The strengths of our study include the fact that data were derived from the National Indicator Project register, which allowed us to stratify the effect of air pollution by stroke type and severity. A further strength of our study was the availability of data on UFPs levels, which could be linked for the first time to stroke morbidity. Furthermore, we had available symptom onset data for 75% of the stroke cases. However, exposure misclassification due to assigning the exposure to air pollution based on date of hospital admission instead of time of symptom onset, which was the case for 25% of the strokes in this study, may give estimates biased toward zero.31 Finally, the time-stratified case-crossover design has been shown to be effective in controlling for confounding by time trends in both exposures and outcomes as well as for personal confounders, as cases serve as their own controls.22


Our data argue for association between exposure to UFPs and morbidity due to stroke. Traffic-generated air pollution seems to be the source of this exposure. The association was subtype-specific, strongest for mild ischaemic strokes of non-cardiac origin. Although our study does not justify a conclusion of cause and effect, it reinforces the possibility that acute pathogenic processes in the cerebrovascular system are induced by air pollution. Furthermore, our findings give rise to the hypothesis that UFPs are a trigger of stroke, in particular stroke due to small vessel occlusion of thrombotic origin. The magnitude of the personal risk due to air pollution is lower than due to well-established risk factors for stroke. The population risk could, however, be substantial, as almost everyone is exposed.
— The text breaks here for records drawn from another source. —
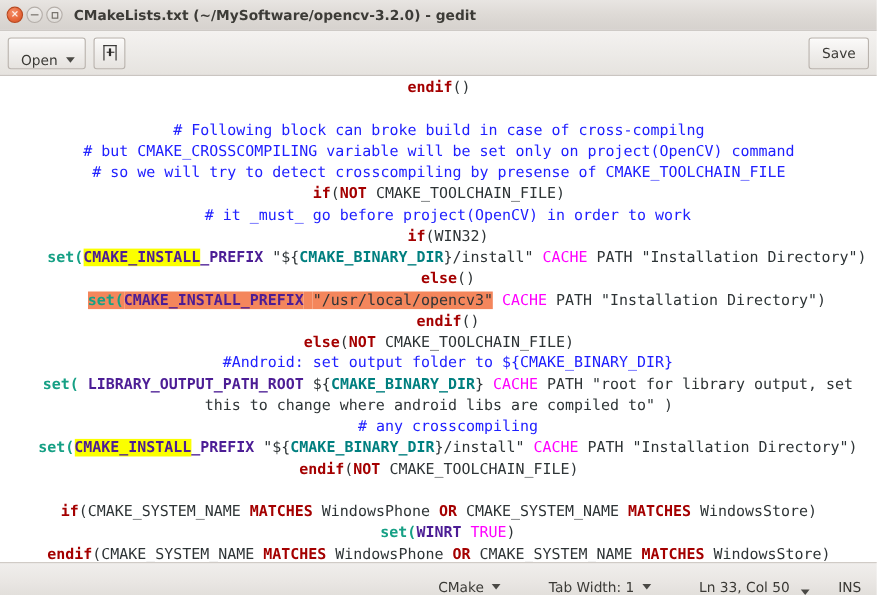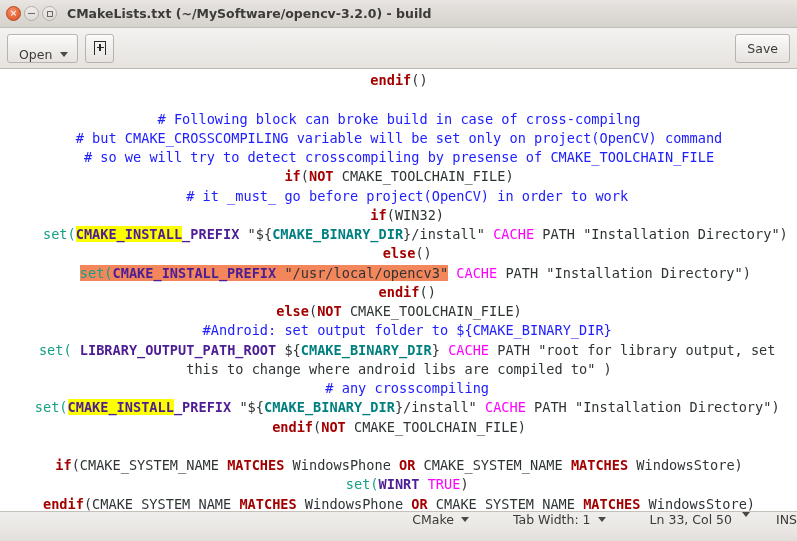--- a/index.html
+++ b/index.html
@@ -141,39 +141,40 @@
     white-space: pre-wrap;
     word-break: break-word;
     color: #2e3436;
     padding: 0 2px;
     text-align: center;
   }
   .ln { min-height: 19.25px; }
 
   
   .kw   { color: #a40000; font-weight: bold; }  
-  .cmd  { color: #16a085; }                      
+  .cmd  { color: #16a085; font-weight: bold; }                      
   .cmt  { color: #2020ff; }                      
   .var  { color: #007f7f; font-weight: bold; }   
   .grn  { color: #4c1d95; font-weight: bold; }   
   .mag  { color: #ff00ff; }                      
   .pln  { color: #2e3436; }
   .hl-yellow { background: #fbff00; }
   .hl-orange { background: #f4865c; }
 
   
   .statusbar {
     height: 30px;
     flex: 0 0 30px;
     background: linear-gradient(to bottom, #f0eeec 0%, #e9e6e3 60%, #e2dfdb 100%);
     border-top: 1px solid #c6c0ba;
     display: flex;
-    align-items: flex-start;
+    align-items: flex-end;
     justify-content: flex-end;
     box-sizing: border-box;
+    padding-right: 14px;
     font-family: "DejaVu Sans", sans-serif;
     font-size: 12.5px;
     color: #3b3a36;
   }
   .sb-item {
     display: flex;
     align-items: center;
     gap: 7px;
     cursor: default;
   }
@@ -191,21 +192,21 @@
       <div class="wbtn close">
           <span>×</span>
         </div>
       <div class="wbtn min">
           <span class="dash"></span>
         </div>
       <div class="wbtn max">
           <span class="sq"></span>
         </div>
     </div>
-    <div class="wtitle">CMakeLists.txt (~/MySoftware/opencv-3.2.0) - build</div>
+    <div class="wtitle">CMakeLists.txt (~/MySoftware/opencv-3.2.0) - gedit</div>
   </div>
 
   <div class="toolbar">
     <div class="tbtn open">
       <span>Open</span>
       <span class="caret"></span>
     </div>
     <div class="tbtn newdoc">
       <span class="newdoc-ico">
         <span class="frame"></span>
Assuming that the observed association with UFPs is causal and that population exposure to UFPs in Copenhagen corresponds to the levels measured at the central monitor, we can estimate that 147 (15.8%) new cases of mild ischaemic stroke of non-cardiac origin per year, corresponding to 5.9% of all new stroke admissions among 1 633 565 Copenhagen inhabitants, are be attributable to UFPs. Thus, actions to reduce exposure might have an important impact on stroke morbidity. As traffic-generated air pollution appears to be associated with minor stroke and small vessel disease in particular, this kind of pollution might also be related to silent infarct and thus also to vascular dementia. As our findings are new, however, they must be replicated before further clinical implications can be made.


This work was supported by the Danish Research Council (grant number 2052-03-16), AIRPOLIFE (Air Pollution in a Life Time Perspective). The study was approved by the National Indicator Project Board and by the Danish Data Protection Agency.

Conflict on interest: none declared.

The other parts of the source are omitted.